The Central Valley has pleasant weather year round - great
weather, really. It provides this farmland to the world with 2-3 growing cycles
per year. Times have been rough lately, with the current three-year worst-in-a-century
drought, labor shortages due to the immigration clampdown, and tough
environmental laws. Any romantic connection you may be inclined to have, from
reading too much Hemingway or Kerouac, should be suppressed immediately.
In the lowland of the Sacramento Delta, Tahoe traffic
fills the roads between Thursday night and Monday morning. You can stop
off in Davis, home of the UC Davis Aggies. Davis is a pleasant little
town with shady retail offerings, gracious sidewalks, a slow pace, lots
of bikers and a lovely central green with a small corner building housing the U.S.
Bicycling Hall of Fame.
Beyond Davis, The highway leads northeast around Sacramento
and into the foothills of the Sierra Nevada, where the discovery of gold in the
late 1840's shaped nearly a century of California history, building towns,
driving immigration and making San Francisco the financial and cultural capital
of western America, with iron high rise buildings and banks backed by every country
along the Pacific rim.
A small group of gold rush era towns are known as the “gold
chain”. Nevada City sits in this area, by Deer Creek.
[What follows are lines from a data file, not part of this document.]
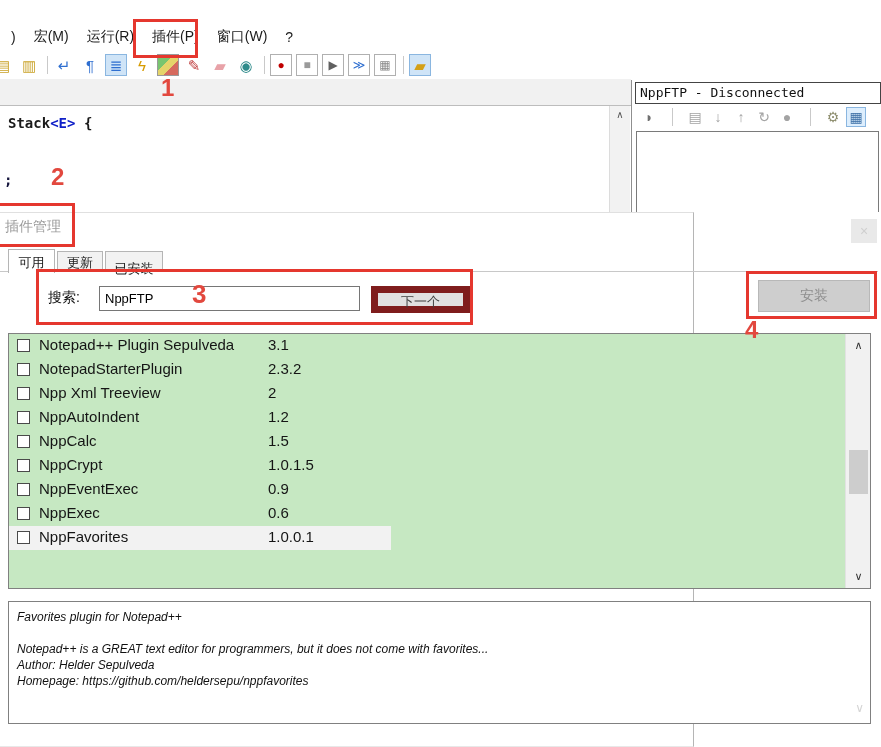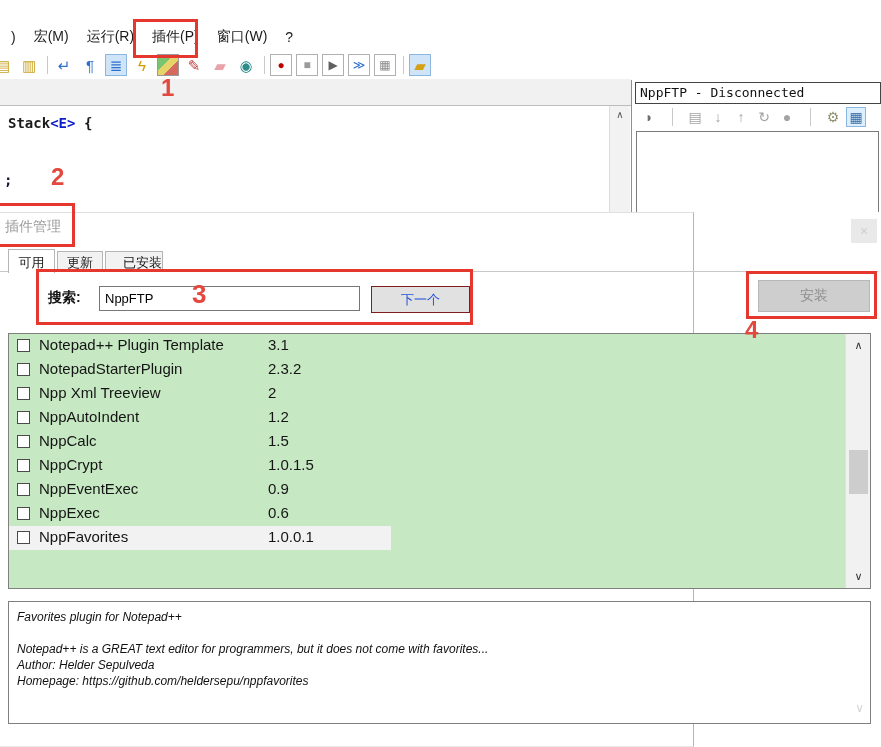--- a/index.html
+++ b/index.html
@@ -47,27 +47,27 @@
   .dialog { position:absolute; left:0; top:212px; width:694px; height:535px; background:#fff; z-index:10;
             border-top:1px solid #e0e0e0; border-right:1px solid #b5b5b5; border-bottom:1px solid #e8e8e8; }
   .dlg-title { position:absolute; left:5px; top:5px; font-size:14px; color:#9b9b9b; }
   .dlg-close { position:absolute; left:851px; top:6px; width:26px; height:24px; background:#e9e9e9;
                color:#cfcfcf; font-size:14px; display:flex; align-items:center; justify-content:center; }
   .tab-line { position:absolute; left:0; top:58px; width:878px; height:1px; background:#c8c8c8; }
   .tab { position:absolute; font-size:13px; text-align:center; color:#1a1a1a; }
   .tab.active { left:8px; top:36px; width:47px; height:24px; background:#fff; border:1px solid #b5b5b5;
                 border-bottom:none; z-index:2; padding-top:4px; }
   .tab.t2 { left:57px; top:38px; width:46px; height:21px; background:#f2f2f2; border:1px solid #b5b5b5; padding-top:2px; }
-  .tab.t3 { left:105px; top:38px; width:58px; height:21px; background:#f2f2f2; border:1px solid #b5b5b5; padding-top:2px;text-align:right; }
-
-  .search-label { position:absolute; left:48px; top:76px; font-size:14px; color:#111;font-weight:bold; }
+  .tab.t3 { left:105px; top:38px; width:58px; height:21px; background:#f2f2f2; border:1px solid #b5b5b5; padding-top:8px; }
+
+  .search-label { position:absolute; left:48px; top:76px; font-size:14px; color:#111; }
   .search-input { position:absolute; left:99px; top:73px; width:261px; height:25px; border:1px solid #767676;
                   font-size:13px; padding:0 5px; font-family:"Liberation Sans", sans-serif; background:#fff; }
   .next-btn { position:absolute; left:371px; top:73px; width:99px; height:27px; background:#e1e1e1;
-              border:1px solid #7f1d1d; font-size:13px; color:#1d4ed8; }
+              border:7px solid #7f1d1d; font-size:13px; color:#404040; }
   .install-btn { position:absolute; left:758px; top:67px; width:112px; height:32px; background:#cecece;
                  border:1px solid #b8b8b8; font-size:14px; color:#8f8f8f; }
 
   
   .plist { position:absolute; left:8px; top:120px; width:863px; height:256px; border:1px solid #808080;
            background:#c6e8c2; overflow:hidden; }
   .plist-header { position:relative; height:23px; background:#fff; border-bottom:1px solid #ddd; font-size:14px; color:#1a1a1a; }
   .col-plugin { position:absolute; left:12px; top:3px; }
   .col-version { position:absolute; left:259px; top:3px; }
   .hdr-sep1 { position:absolute; left:252px; top:0; width:1px; height:23px; background:#ececec; }
@@ -206,21 +206,21 @@
     <div class="search-label">搜索:</div>
     <input class="search-input" type="text" value="NppFTP" style="">
     <button class="next-btn">下一个</button>
     <button class="install-btn">安装</button>
 
     <div class="plist">
       <div>
 
           <div class="prow">
             <span class="cb"></span>
-            <span class="pname">Notepad++ Plugin Template</span>
+            <span class="pname">Notepad++ Plugin Sepulveda</span>
             <span class="pver">3.1</span>
           </div>
 
           <div class="prow">
             <span class="cb"></span>
             <span class="pname">NotepadStarterPlugin</span>
             <span class="pver">2.3.2</span>
           </div>
 
           <div class="prow">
The City of Nevada City
is a very small town with about 3,100 residents, down from 10,000 in 1870. The
small downtown area, 2 blocks wide and 4 blocks long, slopes down hill,
southeast, to Deer Creek. The buildings tend to be wood Victorians, some
quite expressive, with some brick commercial buildings mixed in. The
front porches of the houses transition to colonnades at the shops and century-old
hotels. Vestiges of Nevada City's former prominence as a County Seat can easily
be found - there's a Masonic Lodge, an Odd Fellows Hall, a couple of theaters,
and more saloons than Dublin. Even an historic small Chinese quarter. Believe
it or not, this town has 4 bookstores! Which is more than downtown San
Francisco…
Today, the town is a center for the local food / slow food
movements, and a weekend getaway town for people from the Bay Area,
Sacramento region, Reno, and other Central Valley locales. The real relic of
the town’s legacy if the closed Empire Mine, just out of town, which is now reopened
as a California State Historic Park.
To round out a weekend road trip we stopped in Chico, not
really on the way but not too far either. Home of CSU Chico, it’s very similar
to Davis and other small California towns with pleasant weather, a decent
historic downtown centered on a plaza, and most importantly a college and all
that comes with it. Not too many scholars were about town this holiday weekend,
so it still had a mid-winter vibe, with a low sun, long shadows, youngish guys
in shorts and a group of veterans congregating in the plaza.